Any particular reason why you want to store the output like that?
What you want to do (i.e. Dynamically naming variables) is not a good idea. It is often slow, difficult to work with and hard to debug or analyse via Code Helper tools of MATLAB.
Read more about it here - "Why Variables Should Not Be Named Dynamically"
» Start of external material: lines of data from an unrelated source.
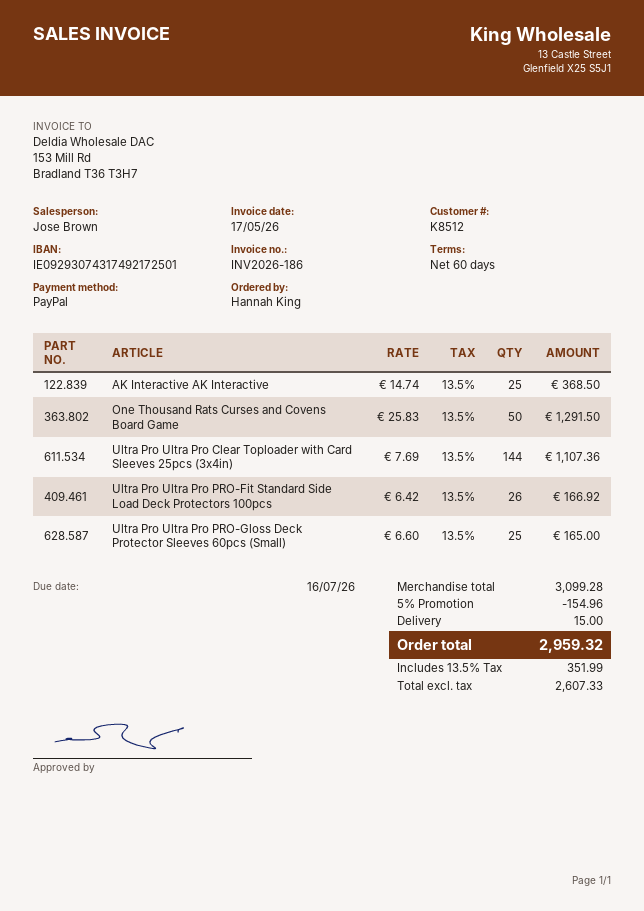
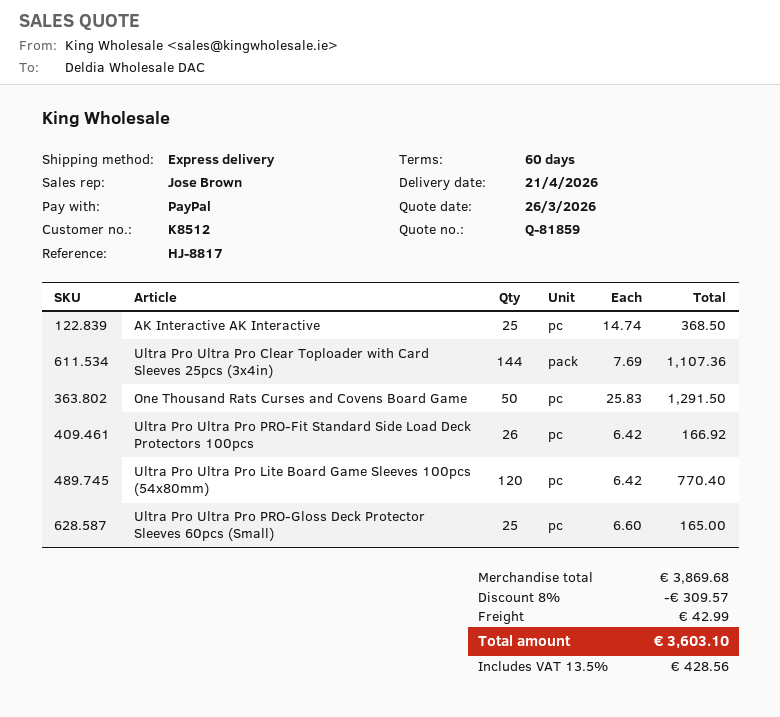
Ultra Pro Ultra Pro Lite Board Game Sleeves 100pcs (54x80mm): none -> 120 x 6.42 = 770.40
subtotal: 3099.28 -> 3869.68
discount: 5% = 154.96 -> 8% = 309.57
shipping: 15.00 -> 42.99
tax: 13.5% = 351.99 -> 13.5% = 428.56
total: 2959.32 -> 3603.10

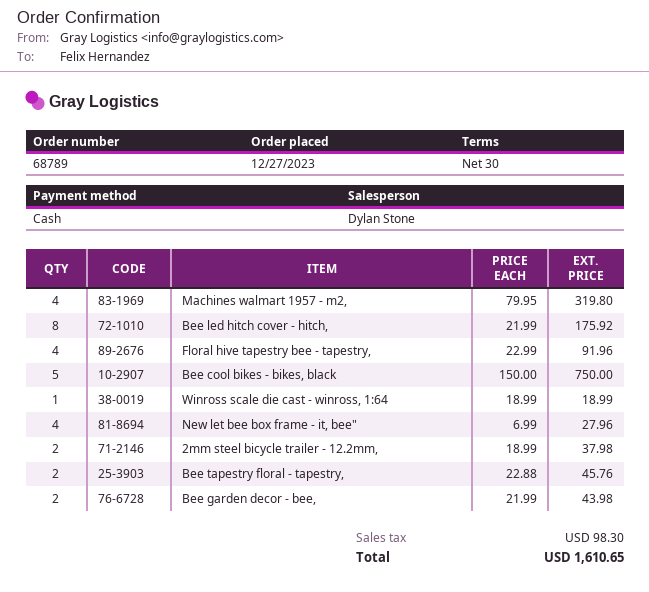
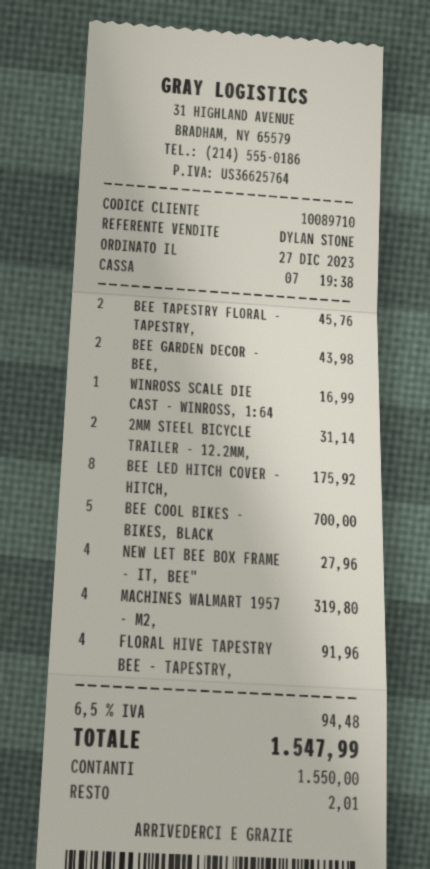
Bee cool bikes - bikes, black: 5 for 750.00 -> 5 for 700.00
Winross scale die cast - winross, 1:64: 1 for 18.99 -> 1 for 16.99
2mm steel bicycle trailer - 12.2mm,: 2 for 37.98 -> 2 for 31.14
tax: 98.30 -> 94.48
total: 1610.65 -> 1547.99

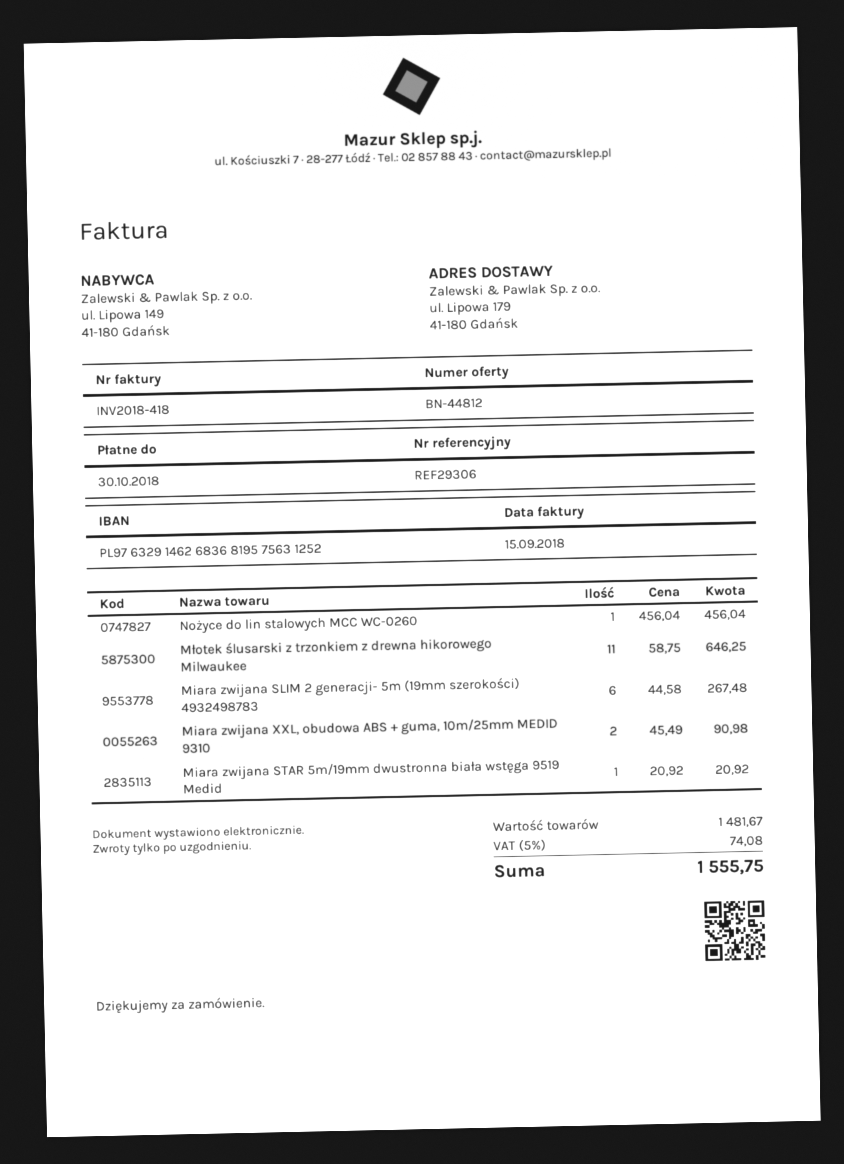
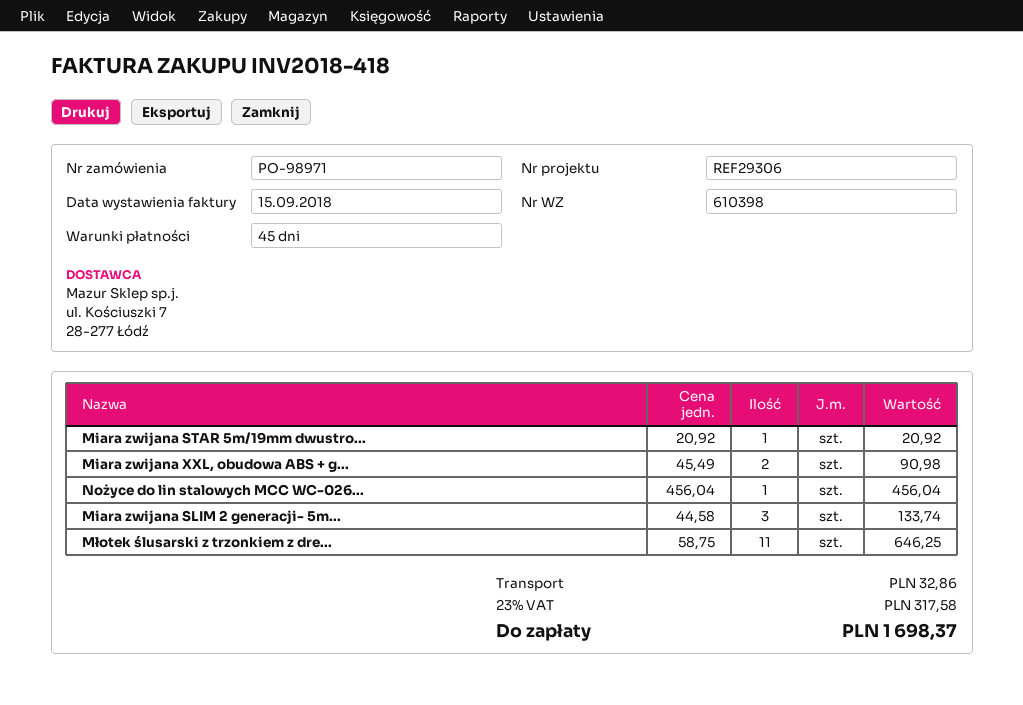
Miara zwijana SLIM 2 generacji- 5m (19mm szerokości) 4932498783: 6 x 44.58 = 267.48 -> 3 x 44.58 = 133.74
shipping: none -> 32.86
tax: 5% = 74.08 -> 23% = 317.58
total: 1555.75 -> 1698.37

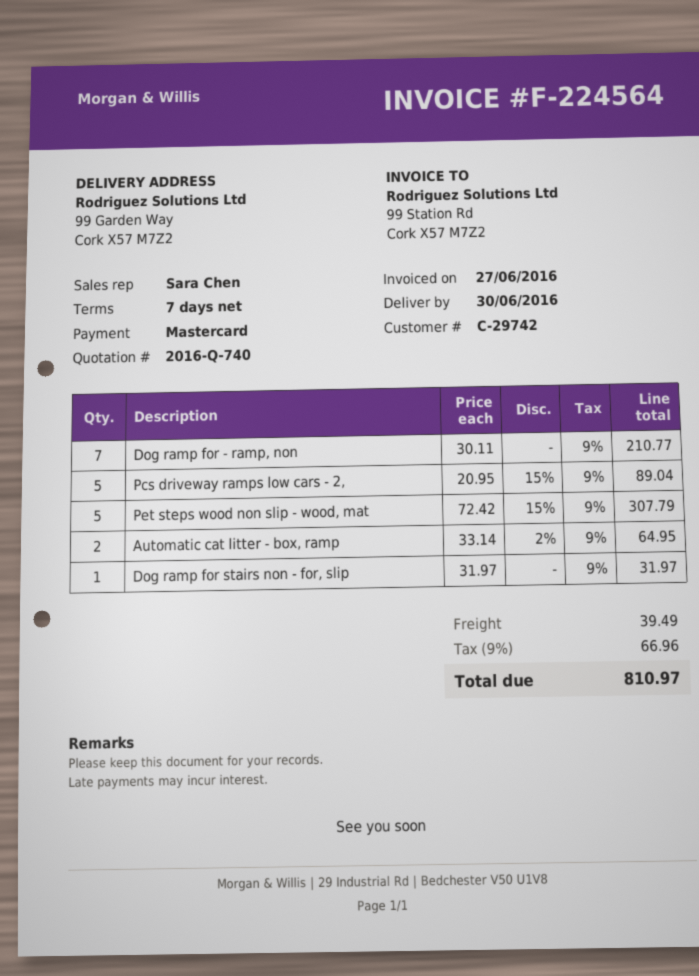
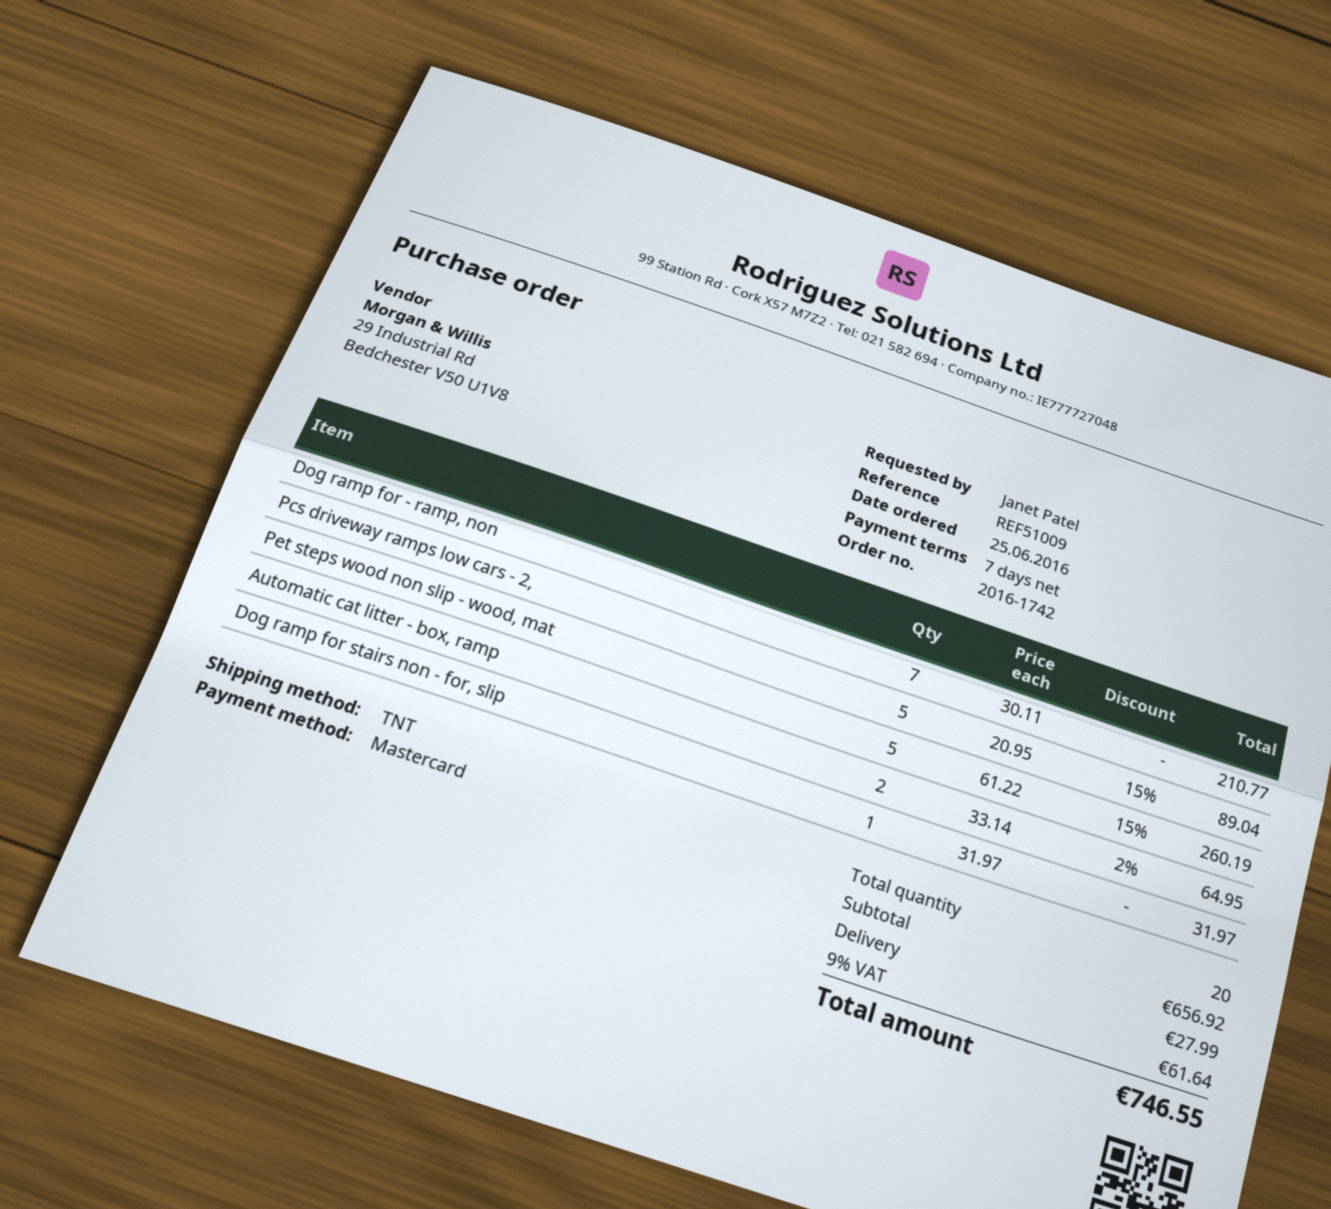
Pet steps wood non slip - wood, mat: 5 x 72.42 - 15% = 307.79 -> 5 x 61.22 - 15% = 260.19
shipping: 39.49 -> 27.99
tax: 9% = 66.96 -> 9% = 61.64
total: 810.97 -> 746.55

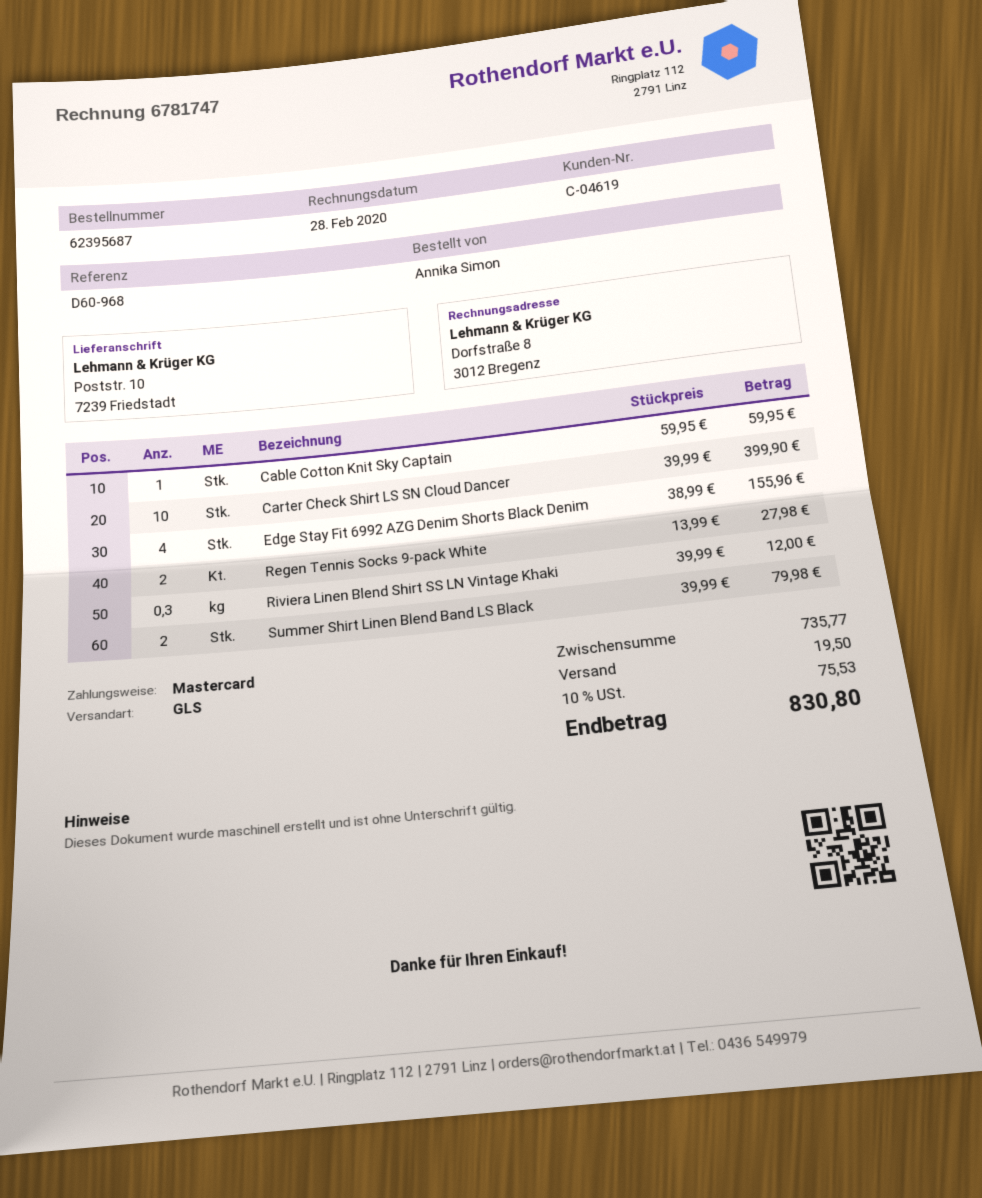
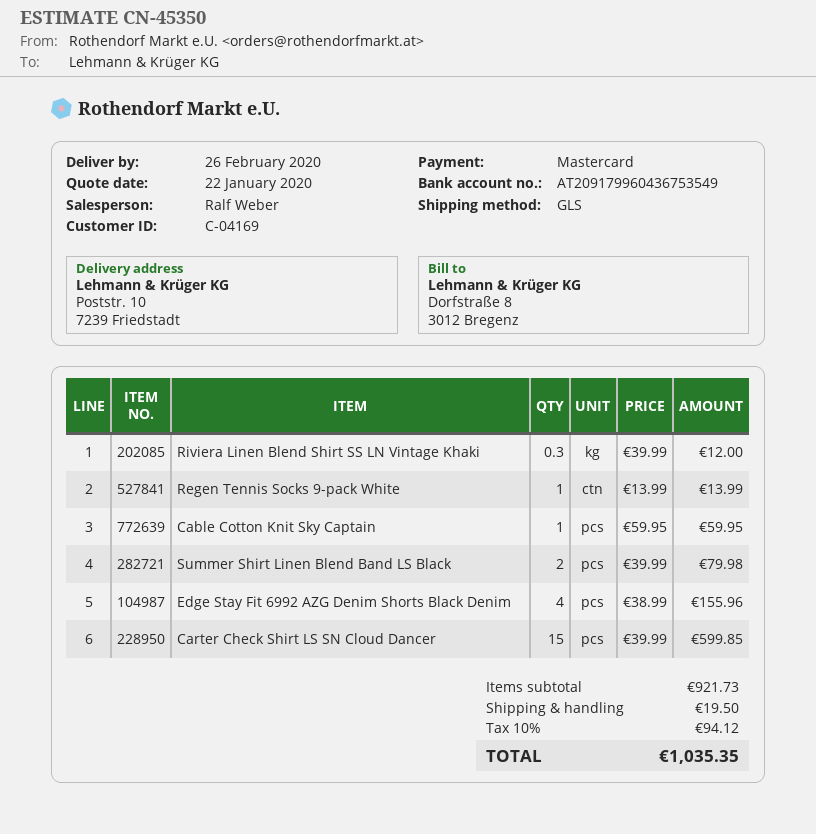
customer number: C-04619 -> C-04169
Carter Check Shirt LS SN Cloud Dancer: 10 x 39.99 = 399.90 -> 15 x 39.99 = 599.85
Regen Tennis Socks 9-pack White: 2 x 13.99 = 27.98 -> 1 x 13.99 = 13.99
subtotal: 735.77 -> 921.73
tax: 10% = 75.53 -> 10% = 94.12
total: 830.80 -> 1035.35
The better approach would be to use Indexing -
phi = 0.01:0.05:0.45;
n = [0.5 0.1];
V_clay = [0.0 0.3];
G = 0.9552 + 0.0448*exp(-V_clay/0.06714);
nl = numel(n);
nG = numel(G);
%Pre-allocation
B=cell(nl,nG);
for ix = 1:nl
for jx = 1:nG
B{ix,jx} = sqrt(4/3 + (36./(45.*(G(ix).^2.)*((1-phi).^(2*n(jx)))) + ((4*(1-(G(ix).^2).*((1-phi).^(2*n(jx))))))./(3*(G(ix).^2).*((1-phi).^(2*n(jx))))));
end
end
B
You can access corresponding values directly. Say you want to get the values for (n2,G1) -
B{2,1}
更多回答(1 个)
Bhanu Prakash
2023-4-10
Hi Arvind,
As per my understanding, you want to calculate values of "B", for different combinations of "n" & "G" and store those values.
Consider the code below:
phi = 0.01:0.05:0.45;
n=[0.5 0.1];
V_clay = [0.0 0.3];
G = 0.9552 + 0.0448*exp(-V_clay/0.06714);
B=zeros(4,9);
k=1;
for i=1:length(G)
for j=1:length(n)
B(k,:)= sqrt(4/3 + (36./(45.*(G(i).^2.)*((1-phi).^(2*n(j)))) + ((4*(1-(G(i).^2).*((1-phi).^(2*n(j))))))./(3*(G(i).^2).*((1-phi).^(2*n(j))))));
k=k+1;
end
end
To solve this question, nested "for" loops are required, with the values of indices "i" & "j" ranging from 1 to "length(G)" & "length(n)" respectively.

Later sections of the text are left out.